Le Reichstag, siège du parlement allemand, création emblématique du starchitecte.

L’architecte travaille selon un cahier des charges précis, quelle est sa marge de manoeuvre?

En général, l’architecte demande au commanditaire ce qu’il veut. Le maître d’ouvrage explique et l’architecte livre sa vision du projet. Je me plais à dire qu’un architecte a pour seul pouvoir celui de plaider une cause. Dans une seconde vie, j’aimerais devenir ambassadeur, pour apprendre à parler et à convaincre. Et en cours du soir, j’apprendrais à dessiner, mais mon travail principal, en fait, c’est de convaincre le client!

Pouvez-vous citer un projet emblématique en ce sens?

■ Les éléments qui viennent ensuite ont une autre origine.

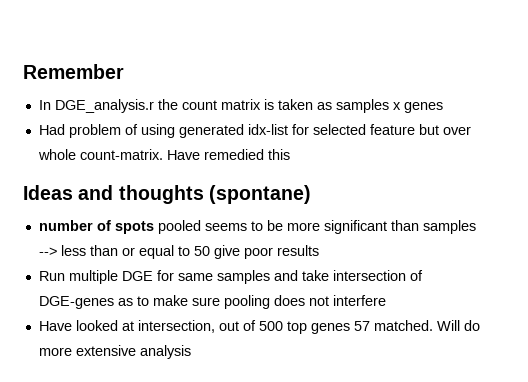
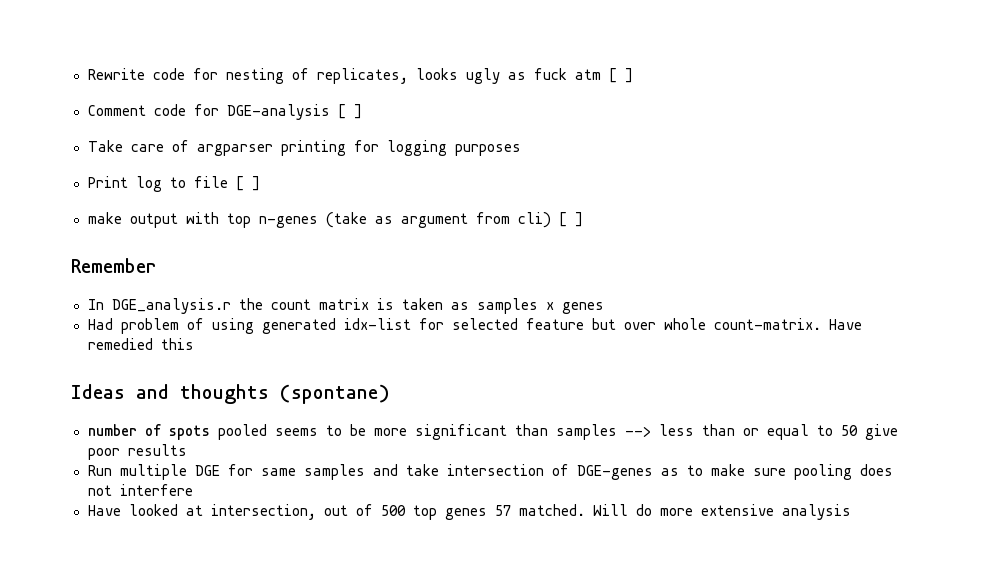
(23, 71) none -> [87,68,633,84] [87,104,362,120] [87,140,521,156] [87,176,260,192] [87,212,583,228] Rewrite code for nesting of replicates, looks ugly as fuck atm [ ] // Comment code for DGE-analysis [ ] // Take care of argparser printing for logging purposes // Print log to file [ ] // make output with top n-genes (take as argument from cli) [ ] //

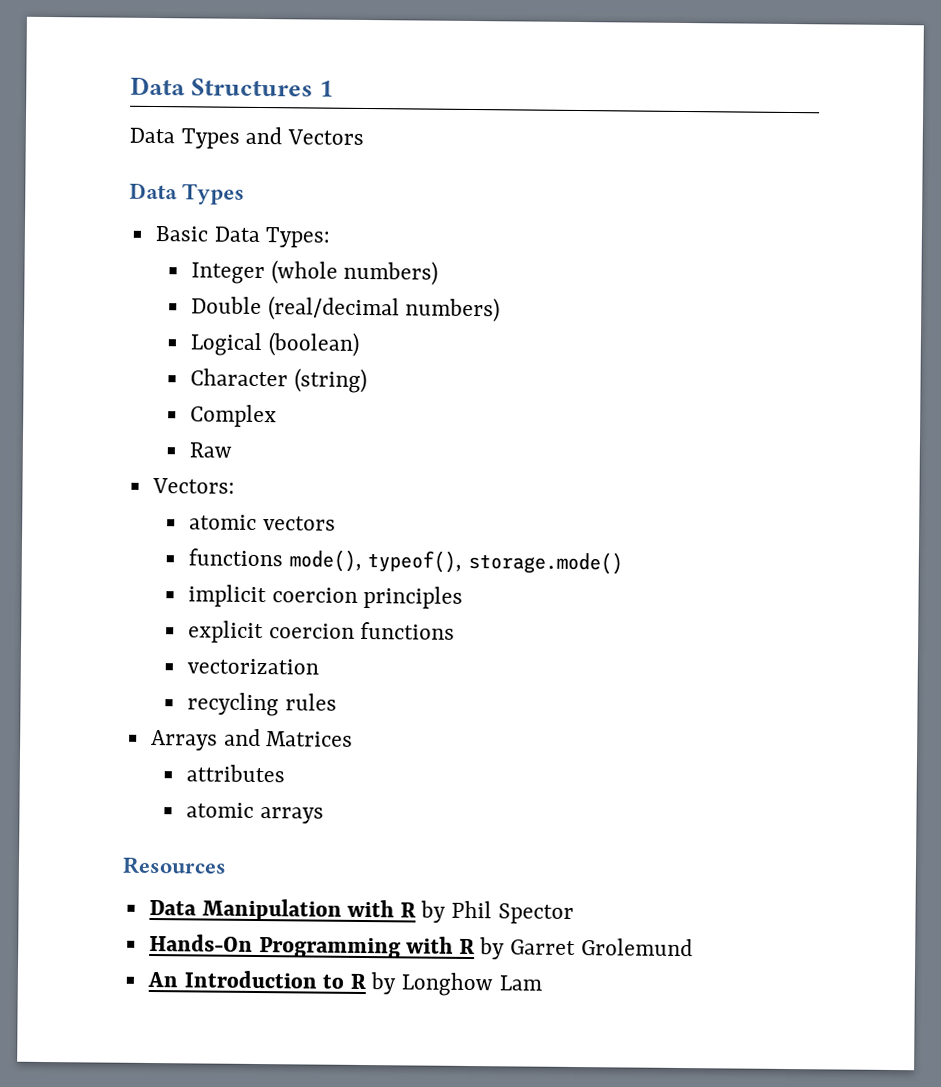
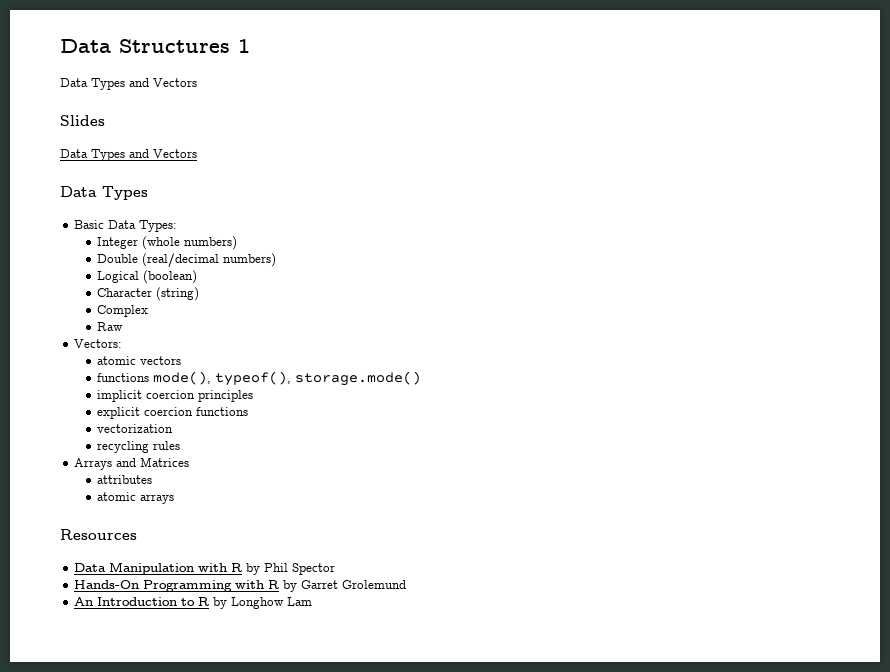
(364, 137) none -> [60,115,105,126] [60,149,197,161] // Slides // Data Types and Vectors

La rénovation du Reichstag, à Berlin! Quand j’ai suggéré qu’il serait important que le public puisse monter sur une plateforme pour admirer la vue sur la ville et observer les politiciens d’en haut, certains ont répondu: «Qui voudra aller sur le toit du parlement?» Et quand j’ai proposé d’y faire un restaurant, ils ont dit: «Pourquoi les gens voudraient-ils y boire un café?» Mais petit à petit, cette idée de proximité a pris racine. Ce qui est intéressant dans ce cas, c’est que les politiciens sont entraînés à être en désaccord, tandis que là, pour une fois, ils devaient s’accorder. Et de manière étonnante – c’est la démocratie en action – ils ont tous voté en faveur du projet. Quelques années plus tard, lors d’une réunion publique, quelqu’un a dit: «Les architectes ont été irresponsables. Le restaurant est tout simplement trop petit!»

Quel changement de perspective!

Au final, la communication est la clé. Les projets doivent naître d’explorations, de discussions, et finalement d’un consensus. Aujourd’hui, le Reichstag à Berlin est le parlement le plus visité au monde, avec plusieurs millions de touristes par an.